Only an exact repetition of every entry counts as the answer.

Collected data
╭──
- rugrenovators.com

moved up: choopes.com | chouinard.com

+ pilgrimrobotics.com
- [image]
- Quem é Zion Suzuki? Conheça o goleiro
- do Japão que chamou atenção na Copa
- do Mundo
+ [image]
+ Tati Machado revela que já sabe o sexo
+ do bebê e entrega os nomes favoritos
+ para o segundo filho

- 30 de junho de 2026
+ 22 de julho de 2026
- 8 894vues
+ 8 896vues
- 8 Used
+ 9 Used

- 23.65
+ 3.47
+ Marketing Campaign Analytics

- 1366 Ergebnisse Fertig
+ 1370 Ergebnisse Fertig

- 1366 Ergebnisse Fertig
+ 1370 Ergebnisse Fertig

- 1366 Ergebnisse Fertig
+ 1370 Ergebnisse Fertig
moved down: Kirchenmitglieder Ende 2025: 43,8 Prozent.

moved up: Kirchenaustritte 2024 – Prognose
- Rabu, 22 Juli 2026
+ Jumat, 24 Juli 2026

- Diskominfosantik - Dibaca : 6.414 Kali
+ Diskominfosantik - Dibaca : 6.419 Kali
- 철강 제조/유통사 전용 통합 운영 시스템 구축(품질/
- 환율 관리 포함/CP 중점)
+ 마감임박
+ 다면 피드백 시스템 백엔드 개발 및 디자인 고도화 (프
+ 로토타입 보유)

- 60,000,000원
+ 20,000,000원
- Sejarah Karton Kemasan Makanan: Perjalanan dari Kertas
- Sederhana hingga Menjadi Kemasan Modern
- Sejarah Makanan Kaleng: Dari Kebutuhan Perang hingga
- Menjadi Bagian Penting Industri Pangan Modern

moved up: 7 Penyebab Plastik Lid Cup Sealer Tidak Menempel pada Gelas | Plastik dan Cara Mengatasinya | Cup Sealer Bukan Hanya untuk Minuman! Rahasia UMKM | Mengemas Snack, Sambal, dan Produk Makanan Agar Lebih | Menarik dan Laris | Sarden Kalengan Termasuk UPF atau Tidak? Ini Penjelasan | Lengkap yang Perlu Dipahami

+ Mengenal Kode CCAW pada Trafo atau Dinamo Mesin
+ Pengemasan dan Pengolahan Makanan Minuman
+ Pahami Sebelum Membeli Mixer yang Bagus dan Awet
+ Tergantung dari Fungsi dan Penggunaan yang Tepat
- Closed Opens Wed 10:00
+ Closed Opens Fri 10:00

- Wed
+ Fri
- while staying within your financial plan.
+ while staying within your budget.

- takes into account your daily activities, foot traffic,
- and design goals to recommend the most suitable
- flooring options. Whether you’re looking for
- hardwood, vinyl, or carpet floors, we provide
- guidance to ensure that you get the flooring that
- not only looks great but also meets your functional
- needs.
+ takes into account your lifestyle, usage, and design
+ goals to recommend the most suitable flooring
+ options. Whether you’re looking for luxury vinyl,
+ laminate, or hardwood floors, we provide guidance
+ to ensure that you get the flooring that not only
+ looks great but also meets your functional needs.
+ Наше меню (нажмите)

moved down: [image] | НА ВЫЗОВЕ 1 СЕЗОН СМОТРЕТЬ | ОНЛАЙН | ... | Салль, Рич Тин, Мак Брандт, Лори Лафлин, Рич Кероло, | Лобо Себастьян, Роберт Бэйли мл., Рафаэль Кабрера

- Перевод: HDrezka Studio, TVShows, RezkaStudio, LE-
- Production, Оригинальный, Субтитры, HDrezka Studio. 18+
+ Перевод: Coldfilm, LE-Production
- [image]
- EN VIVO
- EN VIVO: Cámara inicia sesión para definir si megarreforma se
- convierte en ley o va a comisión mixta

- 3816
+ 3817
╰──
OUTPUT OF THE EXERCISE:
- rugrenovators.com

moved up: choopes.com | chouinard.com

+ pilgrimrobotics.com
- [image]
- Quem é Zion Suzuki? Conheça o goleiro
- do Japão que chamou atenção na Copa
- do Mundo
+ [image]
+ Tati Machado revela que já sabe o sexo
+ do bebê e entrega os nomes favoritos
+ para o segundo filho

- 30 de junho de 2026
+ 22 de julho de 2026
- 8 894vues
+ 8 896vues
- 8 Used
+ 9 Used

- 23.65
+ 3.47
+ Marketing Campaign Analytics

- 1366 Ergebnisse Fertig
+ 1370 Ergebnisse Fertig

- 1366 Ergebnisse Fertig
+ 1370 Ergebnisse Fertig

- 1366 Ergebnisse Fertig
+ 1370 Ergebnisse Fertig
moved down: Kirchenmitglieder Ende 2025: 43,8 Prozent.

moved up: Kirchenaustritte 2024 – Prognose
- Rabu, 22 Juli 2026
+ Jumat, 24 Juli 2026

- Diskominfosantik - Dibaca : 6.414 Kali
+ Diskominfosantik - Dibaca : 6.419 Kali
- 철강 제조/유통사 전용 통합 운영 시스템 구축(품질/
- 환율 관리 포함/CP 중점)
+ 마감임박
+ 다면 피드백 시스템 백엔드 개발 및 디자인 고도화 (프
+ 로토타입 보유)

- 60,000,000원
+ 20,000,000원
- Sejarah Karton Kemasan Makanan: Perjalanan dari Kertas
- Sederhana hingga Menjadi Kemasan Modern
- Sejarah Makanan Kaleng: Dari Kebutuhan Perang hingga
- Menjadi Bagian Penting Industri Pangan Modern

moved up: 7 Penyebab Plastik Lid Cup Sealer Tidak Menempel pada Gelas | Plastik dan Cara Mengatasinya | Cup Sealer Bukan Hanya untuk Minuman! Rahasia UMKM | Mengemas Snack, Sambal, dan Produk Makanan Agar Lebih | Menarik dan Laris | Sarden Kalengan Termasuk UPF atau Tidak? Ini Penjelasan | Lengkap yang Perlu Dipahami

+ Mengenal Kode CCAW pada Trafo atau Dinamo Mesin
+ Pengemasan dan Pengolahan Makanan Minuman
+ Pahami Sebelum Membeli Mixer yang Bagus dan Awet
+ Tergantung dari Fungsi dan Penggunaan yang Tepat
- Closed Opens Wed 10:00
+ Closed Opens Fri 10:00

- Wed
+ Fri
- while staying within your financial plan.
+ while staying within your budget.

- takes into account your daily activities, foot traffic,
- and design goals to recommend the most suitable
- flooring options. Whether you’re looking for
- hardwood, vinyl, or carpet floors, we provide
- guidance to ensure that you get the flooring that
- not only looks great but also meets your functional
- needs.
+ takes into account your lifestyle, usage, and design
+ goals to recommend the most suitable flooring
+ options. Whether you’re looking for luxury vinyl,
+ laminate, or hardwood floors, we provide guidance
+ to ensure that you get the flooring that not only
+ looks great but also meets your functional needs.
+ Наше меню (нажмите)

moved down: [image] | НА ВЫЗОВЕ 1 СЕЗОН СМОТРЕТЬ | ОНЛАЙН | ... | Салль, Рич Тин, Мак Брандт, Лори Лафлин, Рич Кероло, | Лобо Себастьян, Роберт Бэйли мл., Рафаэль Кабрера

- Перевод: HDrezka Studio, TVShows, RezkaStudio, LE-
- Production, Оригинальный, Субтитры, HDrezka Studio. 18+
+ Перевод: Coldfilm, LE-Production
- [image]
- EN VIVO
- EN VIVO: Cámara inicia sesión para definir si megarreforma se
- convierte en ley o va a comisión mixta

- 3816
+ 3817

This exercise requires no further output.